In 2007, Cosgrove et al12 conducted a study to assess the associations between nutrient intake and skin aging in more than 4000 women aged 40 to 74 years. Higher dietary vitamin C intakes were associated with a significantly lower likelihood of senile xerosis and wrinkled appearance (P<.009).12

Vitamin E is a lipid-soluble, membrane-bound vitamin, and its most active form is α-tocopherol.11,13 Vitamin E functions as an antioxidant and protects cellular membranes from lipid peroxidation by free radicals.13-15 Once oxidized, vitamin E can be regenerated to its reduced form by vitamin C.11 Their synergistic effects on skin protection have been studied extensively.
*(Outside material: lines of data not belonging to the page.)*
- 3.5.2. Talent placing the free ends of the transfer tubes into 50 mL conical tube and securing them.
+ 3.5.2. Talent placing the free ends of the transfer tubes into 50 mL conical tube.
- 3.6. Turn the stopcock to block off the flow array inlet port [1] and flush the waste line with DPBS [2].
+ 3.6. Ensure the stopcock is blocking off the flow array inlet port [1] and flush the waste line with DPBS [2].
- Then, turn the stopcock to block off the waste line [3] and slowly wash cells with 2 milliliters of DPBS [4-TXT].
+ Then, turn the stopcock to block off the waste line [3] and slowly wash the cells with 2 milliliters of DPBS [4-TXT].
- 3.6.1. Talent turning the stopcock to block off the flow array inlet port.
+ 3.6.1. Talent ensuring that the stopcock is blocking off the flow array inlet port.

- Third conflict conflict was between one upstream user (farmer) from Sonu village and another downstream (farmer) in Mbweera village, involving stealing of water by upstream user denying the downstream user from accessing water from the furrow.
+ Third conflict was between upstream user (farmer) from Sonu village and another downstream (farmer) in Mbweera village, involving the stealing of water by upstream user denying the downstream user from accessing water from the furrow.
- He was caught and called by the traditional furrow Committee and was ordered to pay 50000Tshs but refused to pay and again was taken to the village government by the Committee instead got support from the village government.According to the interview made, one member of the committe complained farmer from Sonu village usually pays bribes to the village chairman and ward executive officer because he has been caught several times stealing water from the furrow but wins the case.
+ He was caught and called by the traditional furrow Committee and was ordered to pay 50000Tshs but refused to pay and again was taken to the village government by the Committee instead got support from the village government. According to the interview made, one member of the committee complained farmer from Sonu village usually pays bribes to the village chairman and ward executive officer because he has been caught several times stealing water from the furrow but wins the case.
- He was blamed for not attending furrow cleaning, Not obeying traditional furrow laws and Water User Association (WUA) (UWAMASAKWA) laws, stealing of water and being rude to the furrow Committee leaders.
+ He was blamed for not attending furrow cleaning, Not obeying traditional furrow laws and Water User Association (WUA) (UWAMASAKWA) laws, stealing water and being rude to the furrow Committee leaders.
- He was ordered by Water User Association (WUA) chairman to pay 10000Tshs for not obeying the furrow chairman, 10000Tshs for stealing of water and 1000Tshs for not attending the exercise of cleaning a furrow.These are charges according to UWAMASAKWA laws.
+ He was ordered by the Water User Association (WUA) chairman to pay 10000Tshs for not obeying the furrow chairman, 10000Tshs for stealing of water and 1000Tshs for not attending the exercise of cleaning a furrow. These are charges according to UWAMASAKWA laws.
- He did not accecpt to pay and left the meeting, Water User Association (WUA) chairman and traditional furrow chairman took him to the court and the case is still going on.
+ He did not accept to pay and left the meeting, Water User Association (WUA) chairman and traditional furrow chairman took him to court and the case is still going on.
A double-blind, placebo-controlled study of 10 patients compared 2 g of vitamin C combined with 1000 IU of vitamin E vs placebo.16 The patients’ skin reaction before and after 8 days of treatment were assessed by determination of MED and the cutaneous blood flow of skin irradiated with UV light. Results showed that the median MED of those taking vitamins increased from 80 to 96.5 mJ/cm2 (P<.01) and decreased for the placebo group. Investigators concluded that the combination of vitamins C and E reduces the sunburn reaction and leads to a reduction in the sequelae of UV-induced skin damage.16 A prospective, randomized, placebo-controlled study by Fuchs and Kern17 replicated these findings, also concluding that combinations of vitamins C and E provide improved photoprotective effects than either vitamin alone.